Jede Übung machst du so oft es gerade geht, danach 1-2 Minuten Pause und dann nochmal. Auf diese Weise dauert das Ganze nie länger als 10 Minuten und dennoch wirst du schnell merken, dass du große Fortschritte erzielst. Wenn du merkst, dass dir die Übungen leichter fallen, dann versuche nicht, die Anzahl der Wiederholungen zu steigern, sondern steigere die Intensität, indem du z.B die Pausenzeiten zwischen den Sätzen reduzierst oder weniger Erleichterungen nutzt. Und bitte mache nicht immer nur ein und dieselbe Übung, sondern trainiere deinen gesamten Körper. Man kann leider nicht gezielt beeinflussen, wo der Körper Fett abbaut. Bauchmuskelübungen sind zwar ein wichtiger Bestandteil des Ganzkörpertrainings, aber das Bauchfett wirst du dadurch auch nicht schneller los als durch alle anderen Übungen.

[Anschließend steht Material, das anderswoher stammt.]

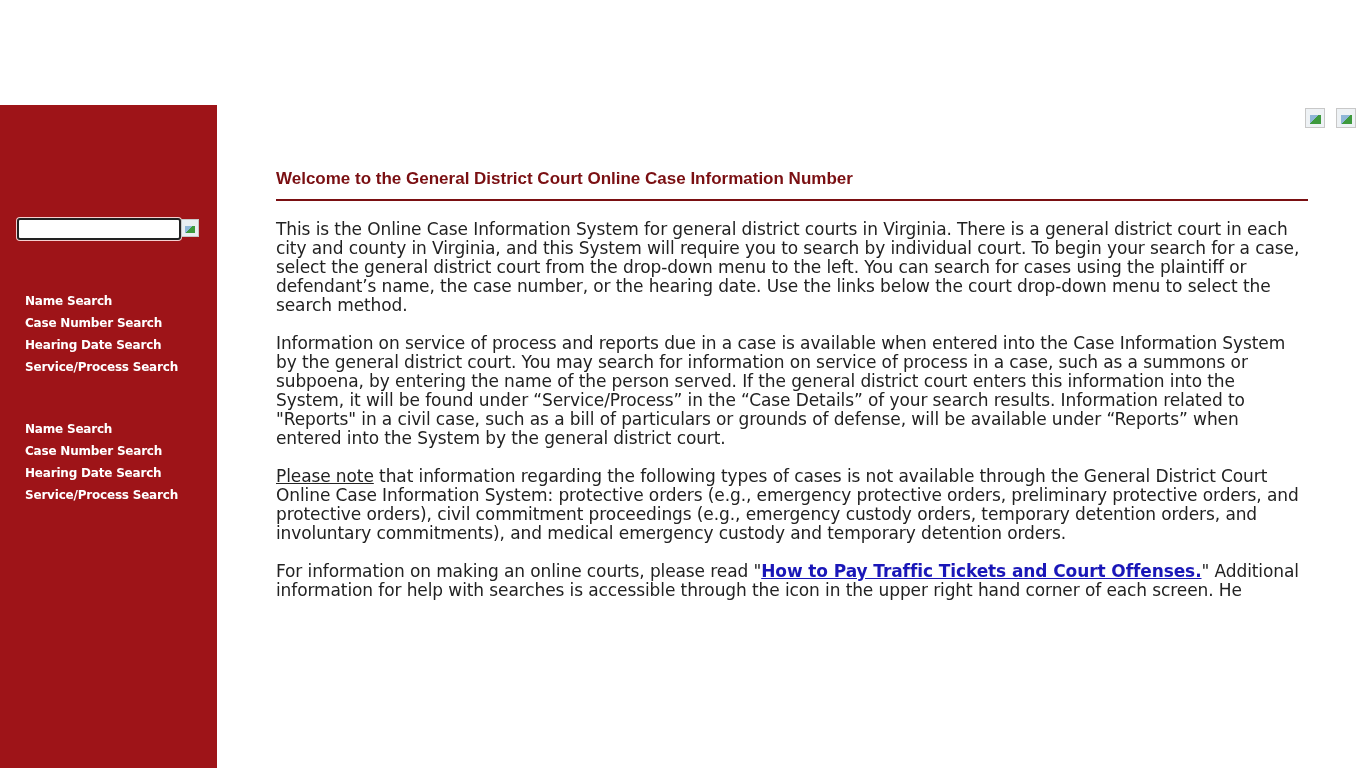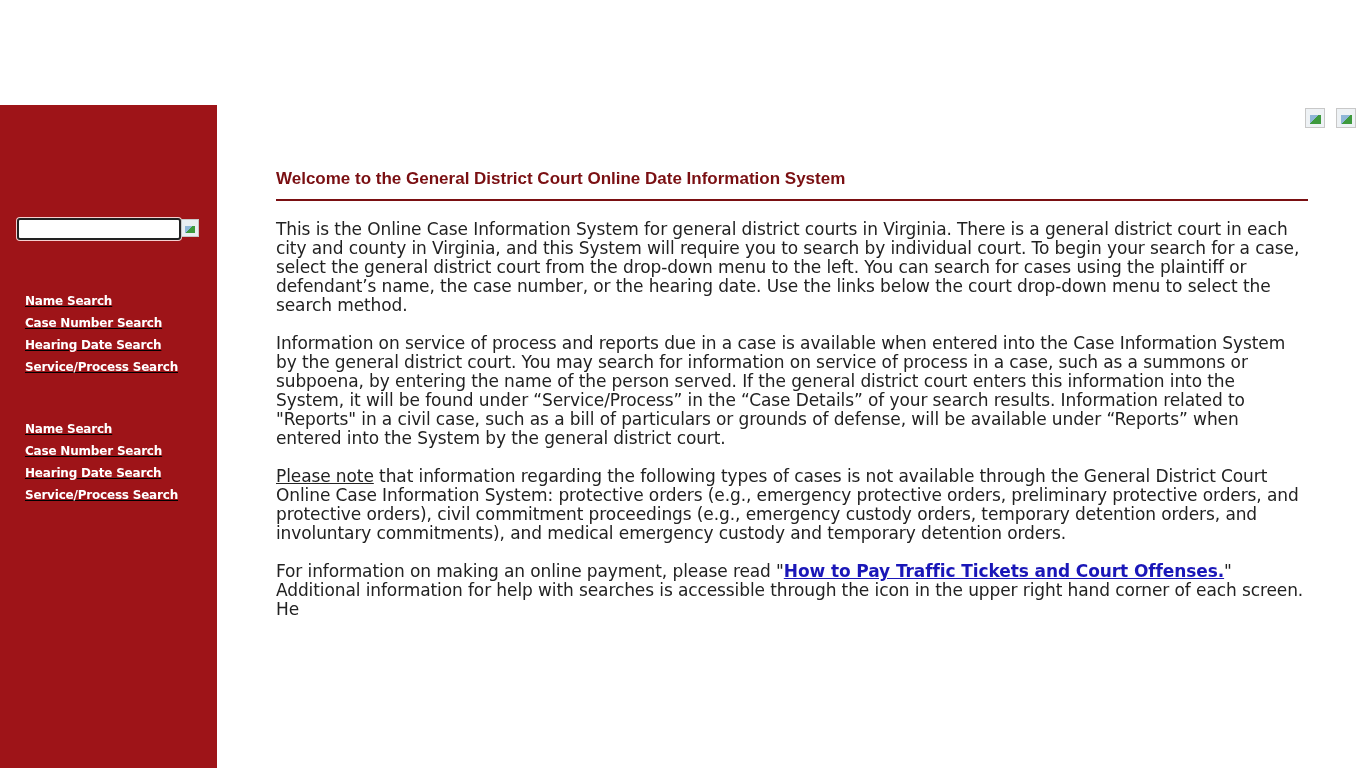"Welcome to the General District" h1.title { text: Date Information System -> Case Information Number }
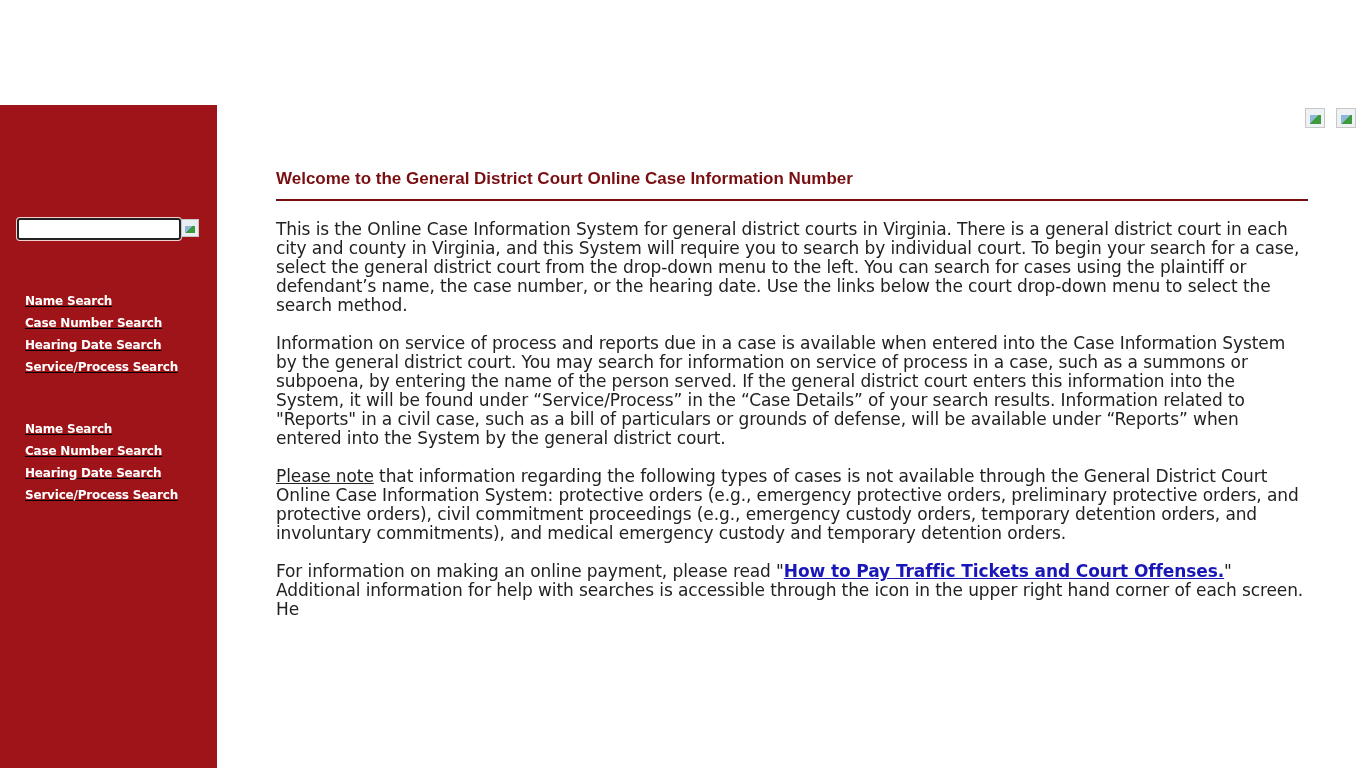"Name Search" .nav-group { text-decoration: underline -> none }
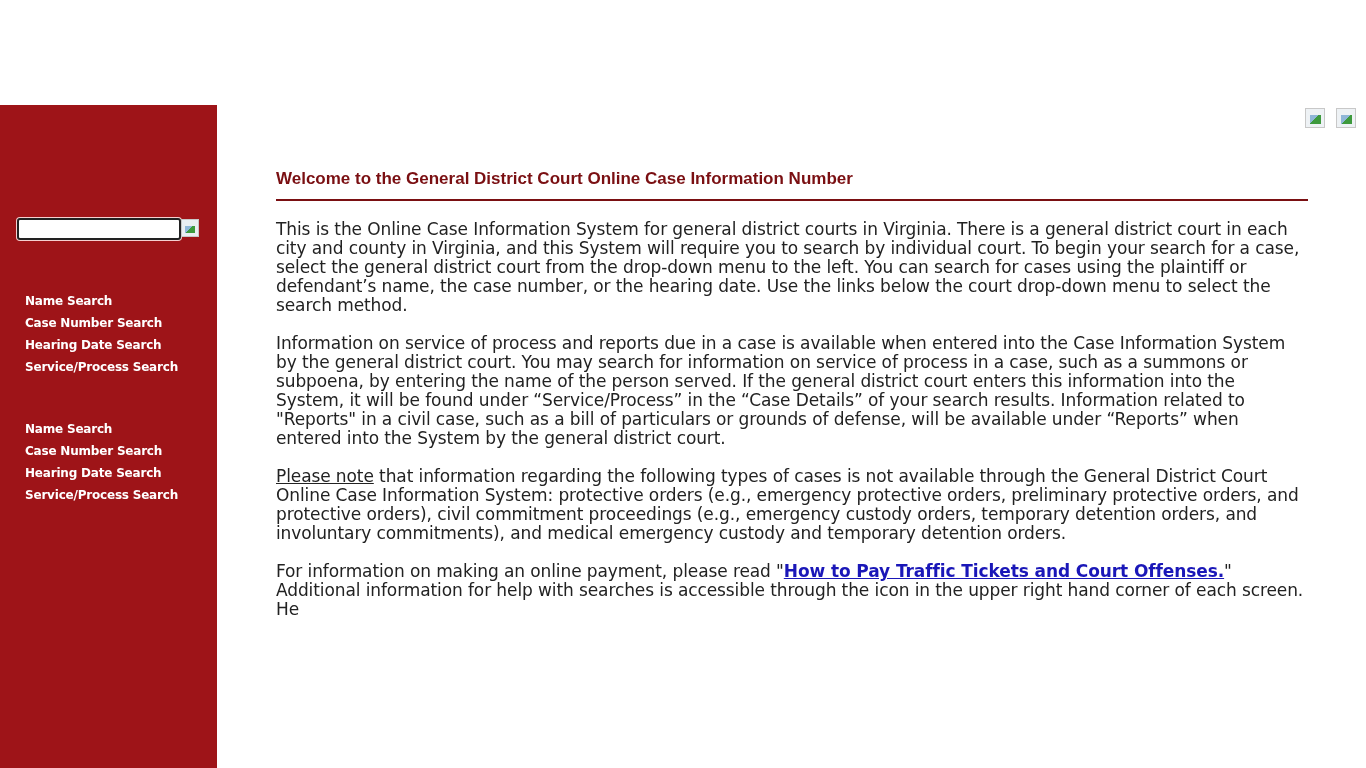"For information on making an" span { text: payment -> courts }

Die Belohnung für 10 Minuten Anstrengung ist, dass deine Pfunde schneller purzeln und dir nach einiger Zeit, in der du regelmäßig trainiert hast, alles andere leichter fallen wird. Seitdem ich regelmäßig Ganzkörper-Krafttraining mache, sind die Verspannungen im Rücken und Nacken, die mir früher oft zu Schaffen gemacht haben, einfach weg. Also worauf wartest du noch? Auf geht's!